Real Message vs Scam Message - Facebook

There are four major parts you need to notice in order to identify a scam.

  • Title  - Make sure the title of the message is appropriate. Try to avoid scams with keywords – “showing tits“, “exposing breasts“, “dead“, “OMG!!“, “Free Facebook Credits“, “Girl stripping” and so on.
  • Link – Scam messages often come with appropriate titles and  hence it becomes difficult to identify whether it is a scam or not. When such a situation occurs, the next thing to identify is the link. You can see the difference between the links in the above image. It clearly indicates that the second message is a scam.
  • Message/Description Scam messages usually have vague descriptions. Sometimes, it contains a message that “you need to verify your age before you can watch a video”. Facebook does not have any such step where users are asked to verify their age. If you notice such messages, then you should avoid clicking on it.
  • Play Button The play button in a scam message is always small.
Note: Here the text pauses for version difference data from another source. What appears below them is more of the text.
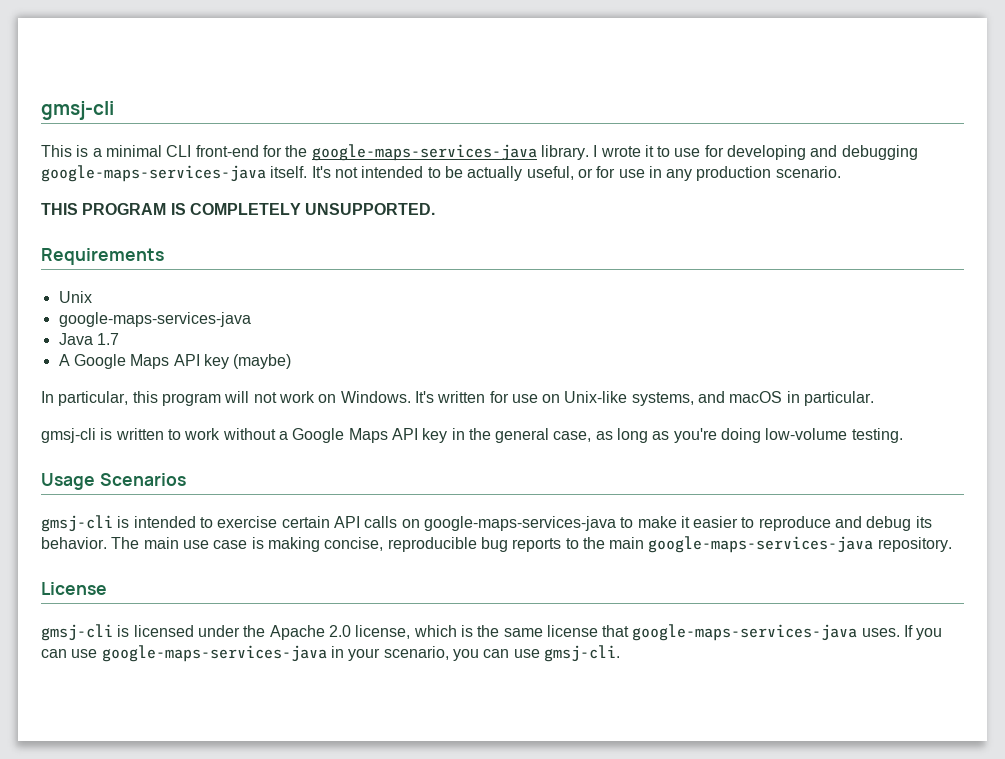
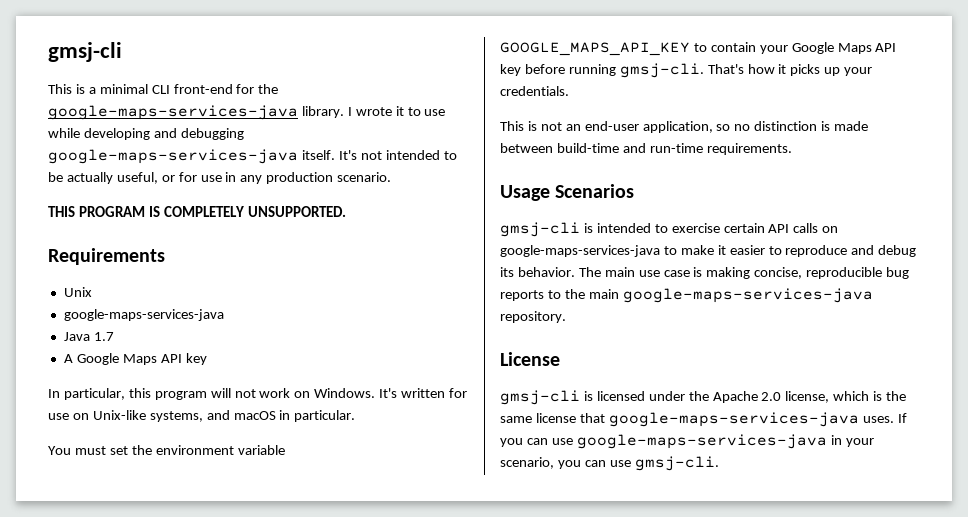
- I wrote it to use for developing and debugging google-maps-services-java itself.
+ I wrote it to use while developing and debugging google-maps-services-java itself.
- A Google Maps API key (maybe)
+ A Google Maps API key
- gmsj-cli is written to work without a Google Maps API key in the general case, as long as you're doing low-volume testing.
+ You must set the environment variable GOOGLE_MAPS_API_KEY to contain your Google Maps API key before running gmsj-cli. That's how it picks up your credentials.
+ This is not an end-user application, so no distinction is made between build-time and run-time requirements.

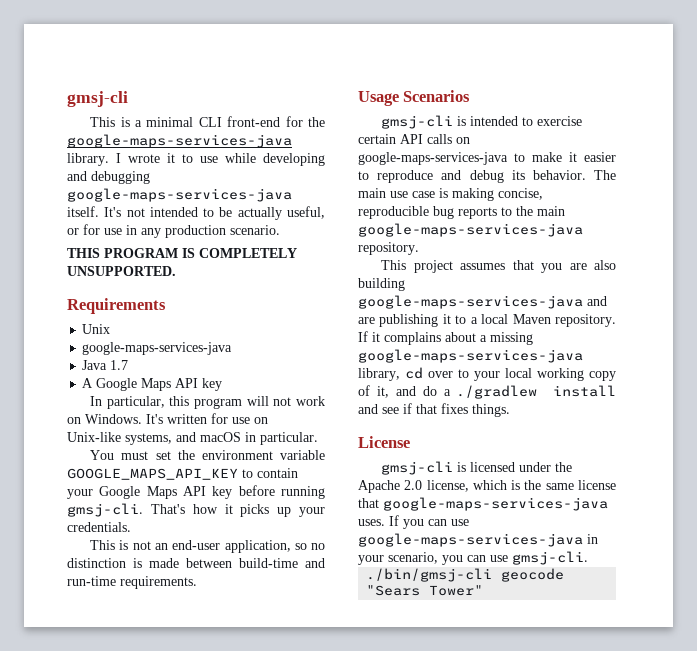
+ This project assumes that you are also building google-maps-services-java and are publishing it to a local Maven repository. If it complains about a missing google-maps-services-java library, cd over to your local working copy of it, and do a ./gradlew install and see if that fixes things.
+ ./bin/gmsj-cli geocode "Sears Tower"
Clicking on it will open a page in a new tab. However, the real Facebook message will start playing the video then and there itself.
Here’s another example -
Identifying Facebook Scam

Here are more tips on how you can identify and avoid Facebook scam messages -

  • Avoid clicking on short URLs. If you really want to see where the URL leads to, then try using http://longurl.org/ to expand the URL.
  • Avoid strange messages sent to you by your friends. If you feel that the message is inappropriate, then you always have an option to ask your friends and verify it.
  • If you receive messages sent by a user who is not on your friends list, then check for any links and read tip 1.
  • Minimize the use of applications on Facebook. They’re quite useless.
  • If you are asked to grant permissions after clicking on a link, then make sure that you are granting permission to the right application. You can always revoke permissions by going to Account > Account Settings > Applications
  • Bookmark Techie Buzz – Facebook Scams. We always keep you updated with the latest scams spreading on Facebook.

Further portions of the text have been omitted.